Q: With Eric Rowe returning from an extended injury absence, are you trying to get his feet wet first with limited playing time before returning him to a bigger role?

BB: I don't know. Not necessarily. However it works out, you want it to work out well for the player. You want it to work out well for the team. Whatever that is depends on the player, his position, the nature of why he wasn't playing and so forth. I don't think there's a set book on how to do it, but I think in the end you want to do what's best for the player. You want to do what's best for the team. Sometimes those two aren't the same. When they're the same - great. If they're not the same then you usually have to do what's best for the team. That's what we all have to do. Sometimes one overrides the other. 

Q: Have you noticed any difference with Jordan Richards and his comfort level as the personal punt protector from earlier in the year through now?

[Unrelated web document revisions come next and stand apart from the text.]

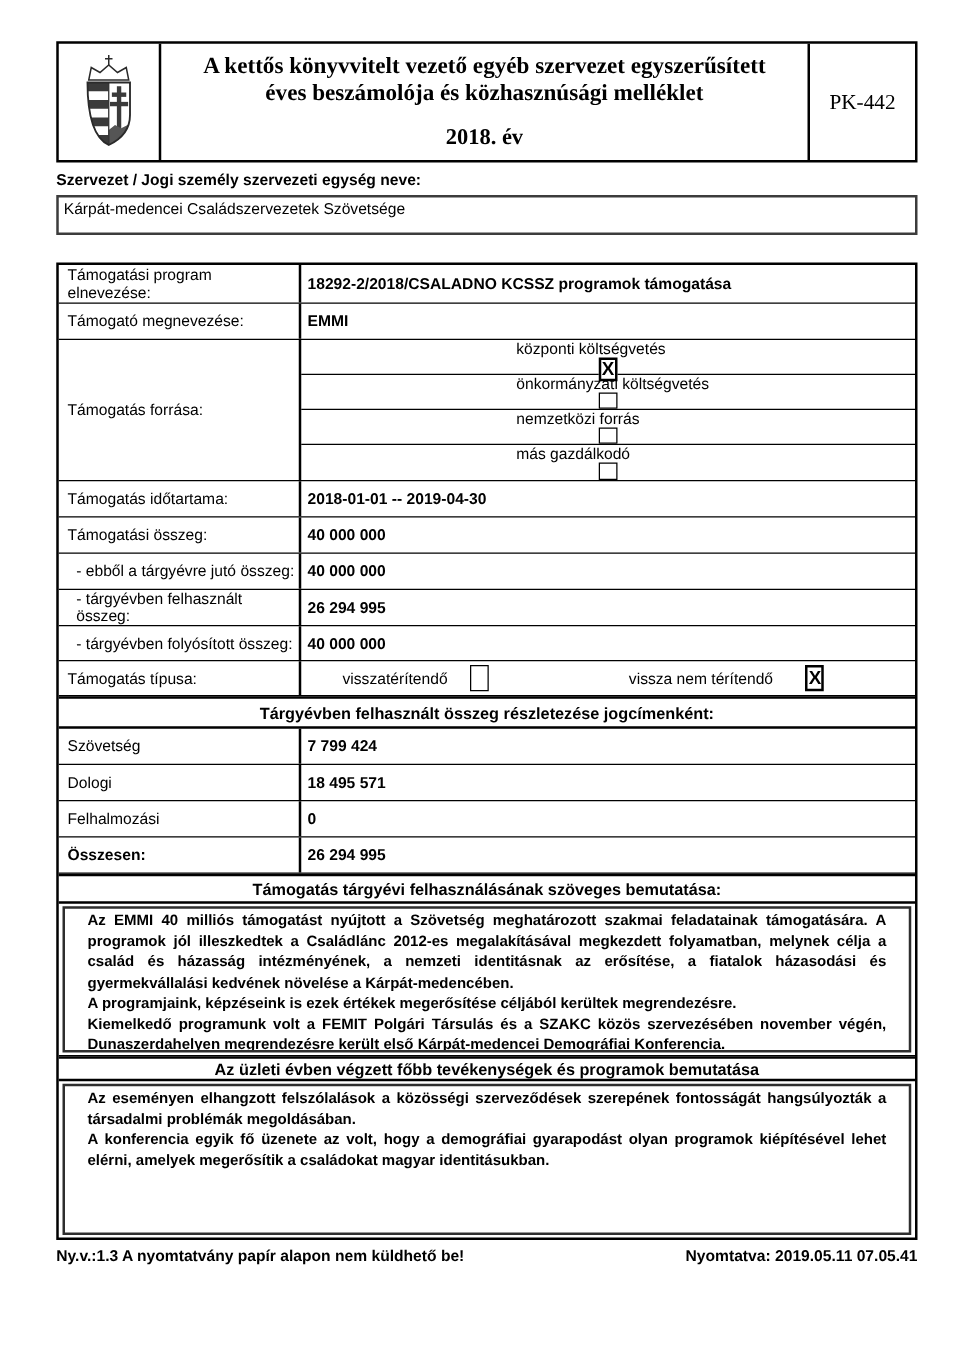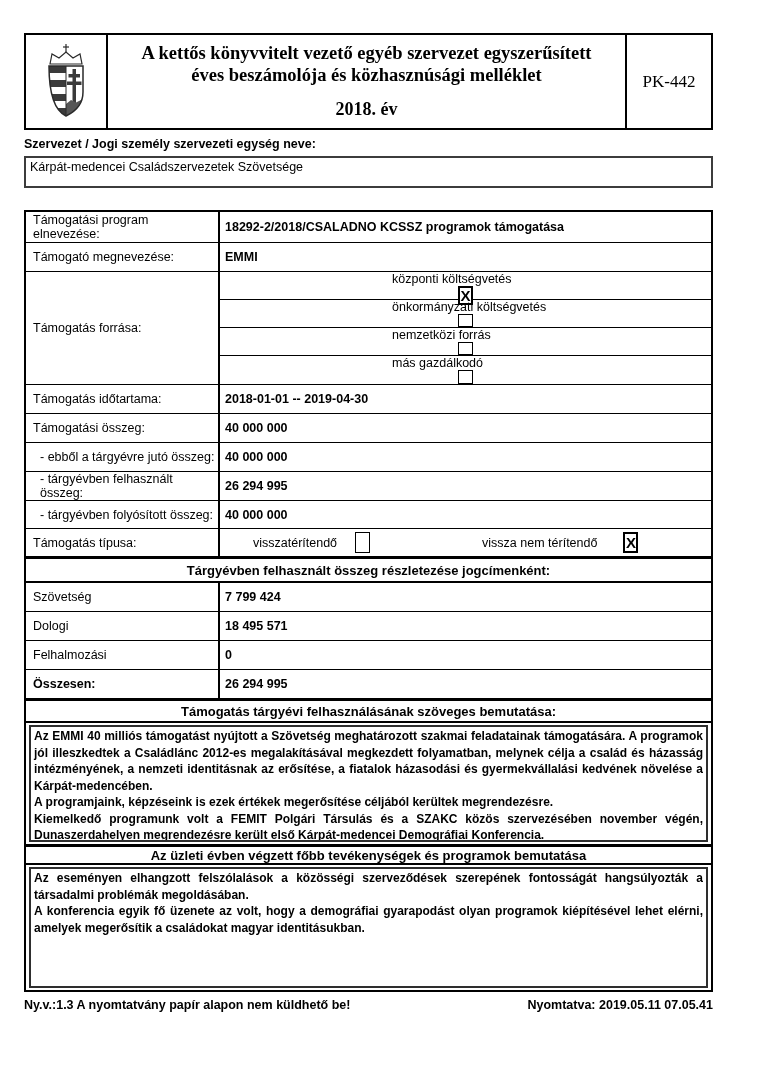--- a/index.html
+++ b/index.html
@@ -1,18 +1,18 @@
 <!DOCTYPE html>
 <html><head>
 <meta charset="utf-8">
 <style>
   html,body{margin:0;padding:0;background:#fff;}
   body{width:763px;height:1080px;font-family:"Liberation Sans",sans-serif;color:#000;}
   .page{position:relative;width:763px;height:1080px;background:#fff;overflow:hidden;}
-  .content{position:absolute;left:24px;top:33px;width:689px;}
+  .content{position:absolute;left:45px;top:33px;width:689px;}
 
   
   .header-box{display:flex;border:2px solid #000;height:97px;box-sizing:border-box;background:#fff;}
   .logo-cell{width:80px;border-right:2px solid #000;display:flex;align-items:center;justify-content:center;flex-shrink:0;}
   .title-cell{flex:1;border-right:2px solid #000;text-align:center;font-family:"Liberation Serif",serif;font-weight:bold;padding-top:7px;box-sizing:border-box;}
   .title-line{font-size:18.5px;line-height:22px;}
   .year{font-size:18px;margin-top:13px;}
   .code-cell{width:84px;display:flex;align-items:center;justify-content:center;font-family:"Liberation Serif",serif;font-size:17px;flex-shrink:0;}
 
   
@@ -42,21 +42,21 @@
   .t-cb1{margin-left:18px;}
   .t-lab2{margin-left:112px;}
   .t-cb2{margin-left:26px;}
 
   .hrow{border-top:2px solid #000;border-bottom:2px solid #000;text-align:center;font-weight:bold;font-size:13px;display:flex;align-items:center;justify-content:center;box-sizing:border-box;}
   .hd26{height:26px}.hd24{height:24px}.hd20{height:20px}
   .hrow:last-child{border-bottom:none;}
 
   .trow{border-bottom:1px solid #000;padding:2px 3px;box-sizing:border-box;}
   .trow.last{border-bottom:none;}
-  .tbox{border:2px solid #2e2e2e;font-size:12px;font-weight:bold;line-height:16.5px;padding:1px 3px;white-space:pre-line;text-align:justify;box-sizing:border-box;overflow:hidden;}
+  .tbox{border:2px solid #2e2e2e;font-size:12px;font-weight:bold;line-height:16.5px;padding:1px 18px;white-space:pre-line;text-align:justify;box-sizing:border-box;overflow:hidden;}
   .tbox1{height:117px;}
   .tbox2{height:121px;}
 
   .footer{display:flex;justify-content:space-between;margin-top:6px;font-size:12.5px;font-weight:bold;}
 </style>
 </head>
 <body>
 
 <div class="page">
   <div class="content">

BB: Yeah, well, I think it's a little bit different now. When he did it at the beginning of the year when Nate [Ebner] was out the first couple of games in the last preseason game or two - he missed the Detroit game, so whatever it was, a couple of preseason games - we knew, Nate knew, Jordan knew that was Nate's position. Well, Nate's unfortunately not going to be able to play again this year, so it's now Jordan's position. I think it makes it a little bit different. Does he prepare differently? Does he practice differently? No, I wouldn't say, not necessarily, but there's an ownership, there's a confidence at that position. There's certainly a leadership that goes with it that, 'OK, this is now my team.' Not that it wasn't when he was in there. It's a fine line. It is, but it isn't. But again, we knew Nate was coming back and that was going to be Nate's role. Now it's Jordan's role and it's going to be Jordan's role and Jordan knows it and so does everybody else, and I'd say it's a little bit different. But he does a great job with it. Jordan, as he did in the Miami game after the first punt, it was his. He was ready to go. Even though he hadn't had the practice reps on it that he had this past week against Buffalo when we knew Nate was out. Nate got hurt the first punt of the game versus Miami. Jordan stepped in and was ready to go, as you would expect him to be, as he always is, being the professional and the well prepared player that he is.

Q: Have you seen a different level of conditioning from your offensive line this year?

BB: I think they were in good shape last year. I think they're in good shape this year. I mean, we do a decent amount of running and we run after practice. I stand right there when they run and I can feel them run by. I mean, I'm not timing them, but I can feel when they're running fast. I can feel when they're not running fast. I can feel when they're breathing heavy. I can feel when they recover quickly. I think that group, the entire group, not just whether it's Cam [Fleming], or LA [LaAdrian Waddle], or Ted [Karras], whoever. Not just the guys that play but all of them. I think it's a well-conditioned group. I would say they run well. They run well as a group. That's, I think, one of our strongest groups considering their size. They run fast. They run hard. They recover quickly and then they run fast again and run hard again. You don't see that group look like they're struggling to keep up. They more than keep up. I think they've worked hard all year and they're in good shape.